---------- The input

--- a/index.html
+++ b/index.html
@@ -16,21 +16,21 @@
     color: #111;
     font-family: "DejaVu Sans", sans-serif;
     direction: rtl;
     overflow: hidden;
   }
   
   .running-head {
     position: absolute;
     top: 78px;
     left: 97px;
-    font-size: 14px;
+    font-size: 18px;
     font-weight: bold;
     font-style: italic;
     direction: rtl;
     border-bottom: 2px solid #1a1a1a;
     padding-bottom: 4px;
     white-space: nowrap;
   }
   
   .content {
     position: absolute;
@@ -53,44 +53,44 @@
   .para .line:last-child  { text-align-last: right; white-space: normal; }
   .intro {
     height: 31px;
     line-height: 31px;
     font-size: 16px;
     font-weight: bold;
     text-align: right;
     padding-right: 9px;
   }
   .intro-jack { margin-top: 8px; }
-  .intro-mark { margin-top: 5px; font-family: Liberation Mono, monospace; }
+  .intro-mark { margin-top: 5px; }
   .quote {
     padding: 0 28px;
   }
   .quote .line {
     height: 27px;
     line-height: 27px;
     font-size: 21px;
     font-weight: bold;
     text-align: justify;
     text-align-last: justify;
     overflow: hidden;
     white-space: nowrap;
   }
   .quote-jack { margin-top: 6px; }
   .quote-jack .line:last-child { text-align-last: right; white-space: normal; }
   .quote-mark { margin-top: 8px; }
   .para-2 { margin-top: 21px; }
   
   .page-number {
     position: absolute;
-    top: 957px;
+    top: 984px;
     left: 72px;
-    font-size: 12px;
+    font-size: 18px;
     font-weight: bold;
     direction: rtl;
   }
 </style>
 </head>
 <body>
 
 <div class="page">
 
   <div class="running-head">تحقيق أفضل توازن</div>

--------------------

**Task objective:** Begin at the first line of the entries above and copy every line exactly, ending with the line that contains "line-height: 27px;".

**Response to the exercise:**
--- a/index.html
+++ b/index.html
@@ -16,21 +16,21 @@
     color: #111;
     font-family: "DejaVu Sans", sans-serif;
     direction: rtl;
     overflow: hidden;
   }
   
   .running-head {
     position: absolute;
     top: 78px;
     left: 97px;
-    font-size: 14px;
+    font-size: 18px;
     font-weight: bold;
     font-style: italic;
     direction: rtl;
     border-bottom: 2px solid #1a1a1a;
     padding-bottom: 4px;
     white-space: nowrap;
   }
   
   .content {
     position: absolute;
@@ -53,44 +53,44 @@
   .para .line:last-child  { text-align-last: right; white-space: normal; }
   .intro {
     height: 31px;
     line-height: 31px;
     font-size: 16px;
     font-weight: bold;
     text-align: right;
     padding-right: 9px;
   }
   .intro-jack { margin-top: 8px; }
-  .intro-mark { margin-top: 5px; font-family: Liberation Mono, monospace; }
+  .intro-mark { margin-top: 5px; }
   .quote {
     padding: 0 28px;
   }
   .quote .line {
     height: 27px;
     line-height: 27px;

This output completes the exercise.